日本が世界に遅れを取っているマネーロンダリング(資金洗浄)対策の最新事情を解説。トランプ大統領が手伝ったとされるロシア疑惑での手口を見ていただきたい。(『房広治の「Nothing to lose! 失う物は何も無い。」』房広治)
※本記事は有料メルマガ『房広治の「Nothing to lose! 失う物は何も無い。」』2018年9月7日号の一部抜粋です。ご興味をお持ちの方はぜひこの機会にご購読をどうぞ。当月配信済みのバックナンバーもすぐ読めます。
アメリカ、イギリス、香港など主要金融センターで著名な日本人投資家。留学中に外資系銀行に就職し、わずか10年で日本のインベストメントバンキングのトップに。投資家転向初年度に年率リターン90%以上の運用成績を出し、ファンドマネジャー・オブ・ザ・イヤーとなる。
トランプが手伝ったとされるロシア「マネロン疑惑」の手口とは?
最先端を行くEU・イギリス
世界の食べ物の輸入基準は整備されていて、最も厳しいのはEUである。遺伝子組み換え食品(GMO)などに対して、きちっとしたルールがあり、そのハードルはかなり厳しい。日本が鰹節をEUに輸出できない理由は、鰹節にEU内では有害とされている菌がついているからだ。トマトやボラなど、基本的にEU内で取れるものをEU内で加工して使っている。
そんな中、日本が遅れているマネーロンダリング(資金洗浄)対策でも、EUは先進国の中で最先端を行っている。
今年の7月9日に、新たなマネロン対策の法律(MLD5)の内容が発表された。その施行は2020年1月10日からである。
今のところ、EUでは「MLD4」というすでに有効な法律がある。イギリスの金融にかかわる取引をするものは、これ以外にイギリス内での以下の6つの法律・規則を守らなければならない。

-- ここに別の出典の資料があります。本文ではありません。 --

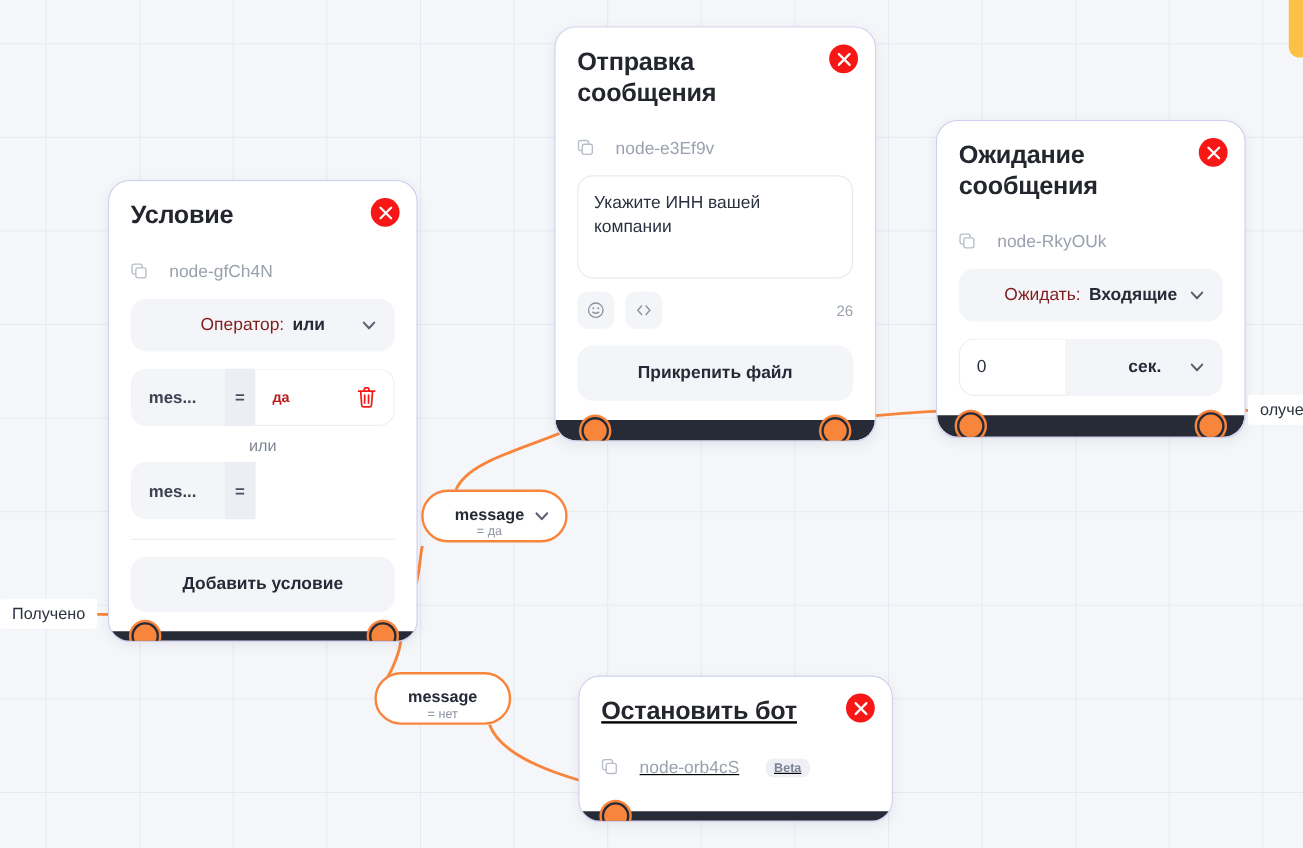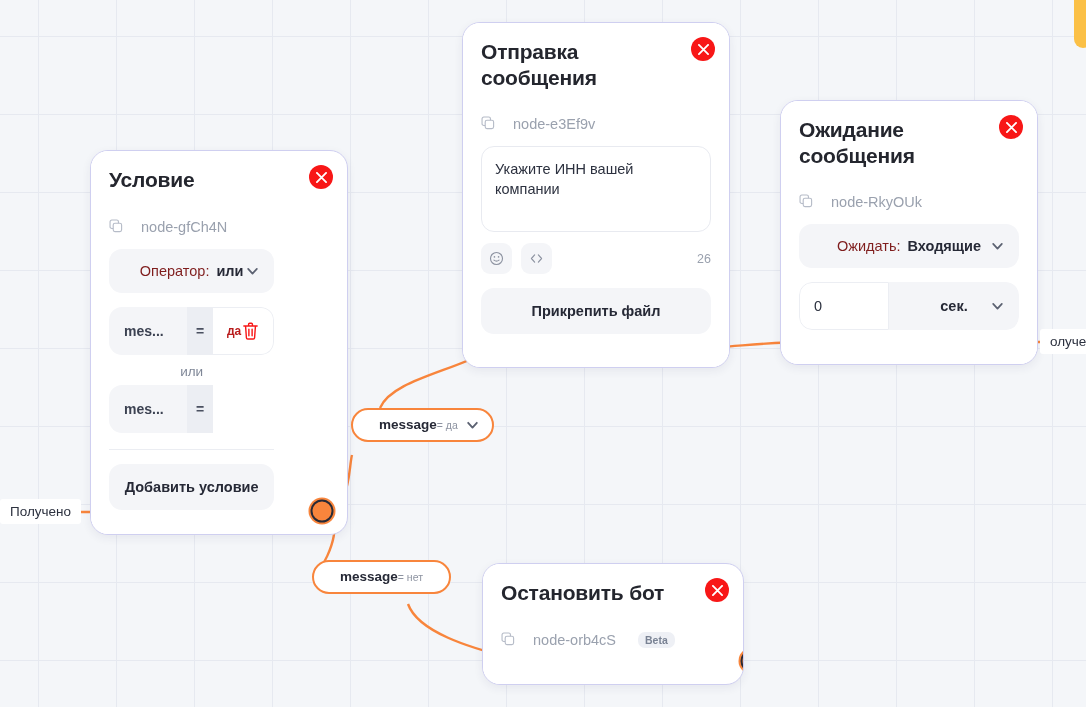--- a/index.html
+++ b/index.html
@@ -29,7 +29,7 @@
     border: 1px solid #cfcff0;
     box-shadow: 0 3px 10px rgba(40,40,90,.07);
     overflow: hidden;
-    display: flex; 
+    display: flex; flex-direction: column;
   }
   .node-body { padding: 16px 18px 16px 18px; background: #fff; }
   .node-title {

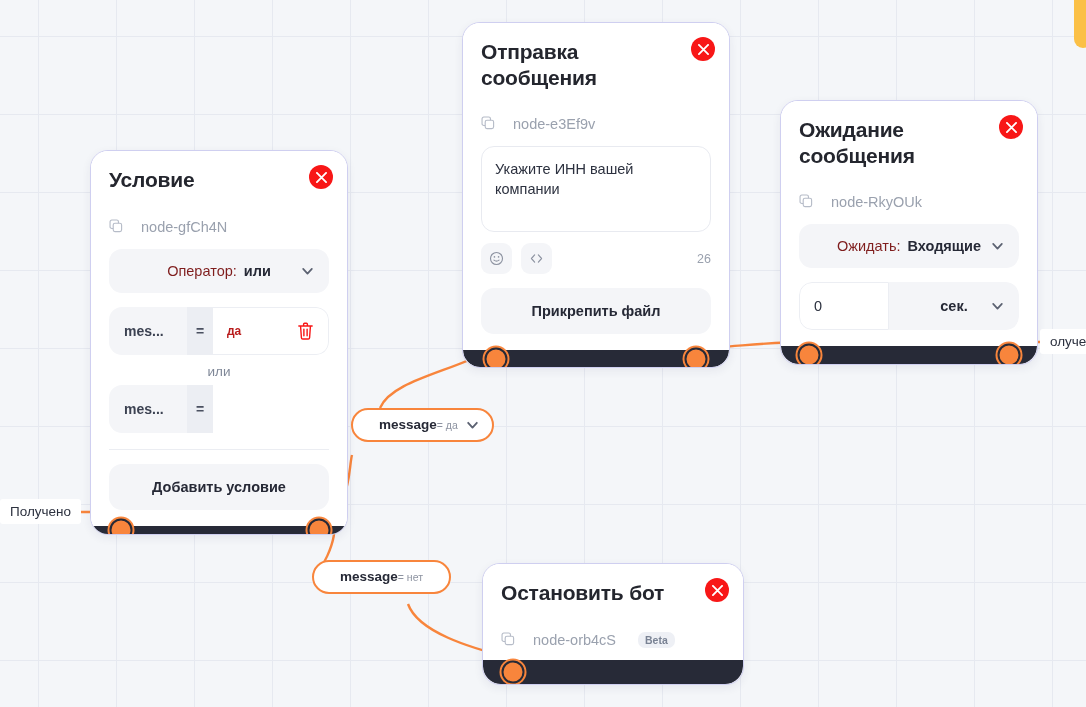--- a/index.html
+++ b/index.html
@@ -145,7 +145,7 @@
   
   .edge-pill {
     position: absolute; background: #fff; border: 2px solid #f8853c;
-    border-radius: 22px; height: 34px; display: flex; 
+    border-radius: 22px; height: 44px; display: flex; flex-direction: column;
     align-items: center; justify-content: flex-end; padding: 0 34px 0 26px;
     cursor: pointer;
   }

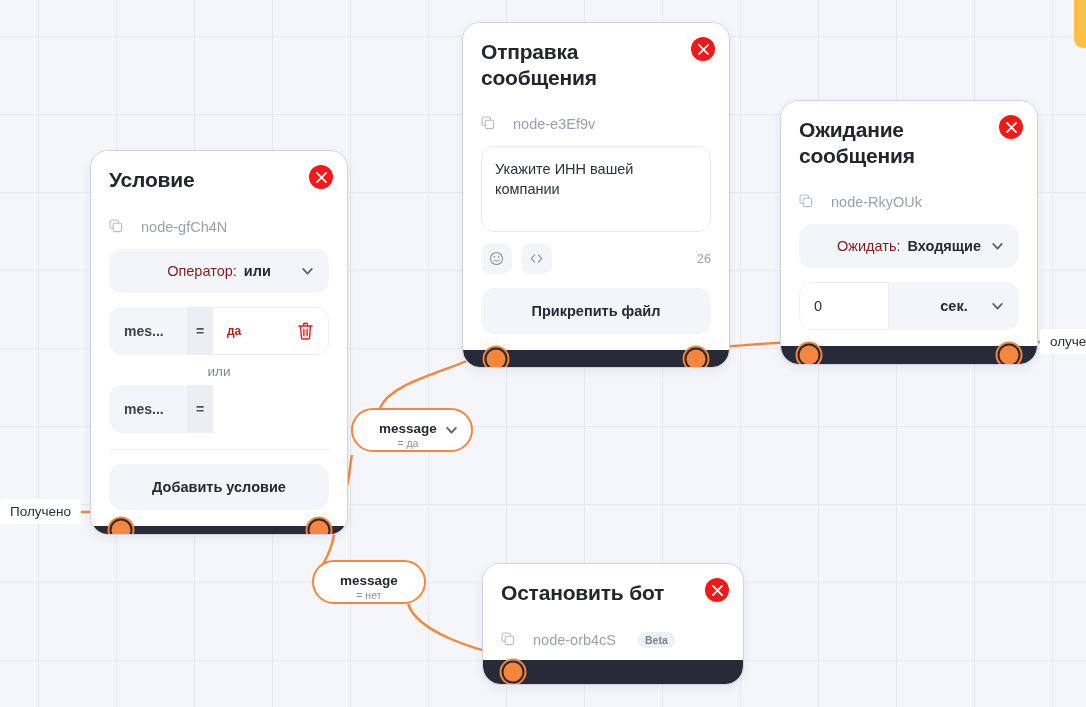--- a/index.html
+++ b/index.html
@@ -336,7 +336,7 @@
           <path d="M1 1 L11 11 M11 1 L1 11" stroke="#fff" stroke-width="2" stroke-linecap="round"></path>
         </svg>
     </button>
-    <div class="node-body" style="padding-bottom:12px;">
+    <div class="node-body" style="padding-bottom:28px;text-decoration:underline;">
       <div class="node-title">Остановить бот</div>
       <div class="node-idrow">
         <svg class="copy-ic" viewBox="0 0 16 16">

- the Anti-Terrorism, Crime and Security Act 2001:テロリズム対策法2001
- the Proceeds of Crime Act 2002 (“POCA”):違法行為からの資金2002
- the Fraud Act 2006:詐欺2006
- the Counter Terrorism Act 2008:反テロリズム法2008
- the Money Laundering, Terrorist Financing and Transfer of Funds (Information on the Payer) Regulations 2017 (the “MLRs”):マネーロンダリング、テロ資金及び移転に関する法2017
- the Joint Money Laundering Steering Group (“JMLSG”) Guidance (March 2017):マネーロンダリングに関する指針会によるガイド(2017年3月)
よくあるマネーロンダリングの手口
アメリカでは、ロシアのマフィアによるマネーロンダリングについて、トランプ大統領がリーマン・ショックあたりから手伝ったと言われている。そのマネーロンダリングの手口を、ほとんどの日本の読者は理解してない可能性があるので説明しよう。
以下、私どもの弁護士(Latham & Watkins)がまとめてくれたものから抜粋し、私の過去の経験を踏まえてその意訳を付け加えて解説する。
最初は、違法行為から得た資金を金融機関に預ける。
次にレイア─リングと呼ばれる行為:元々の資金源を分からなくするために、何度か違う金融機関の間で取引する。
インテグレーションと呼ばれる行為で完結。もともと違法性のある資金を合法的な資金に替える。これにより、合法的な資金となって、大手を振って使えるお金に変換される。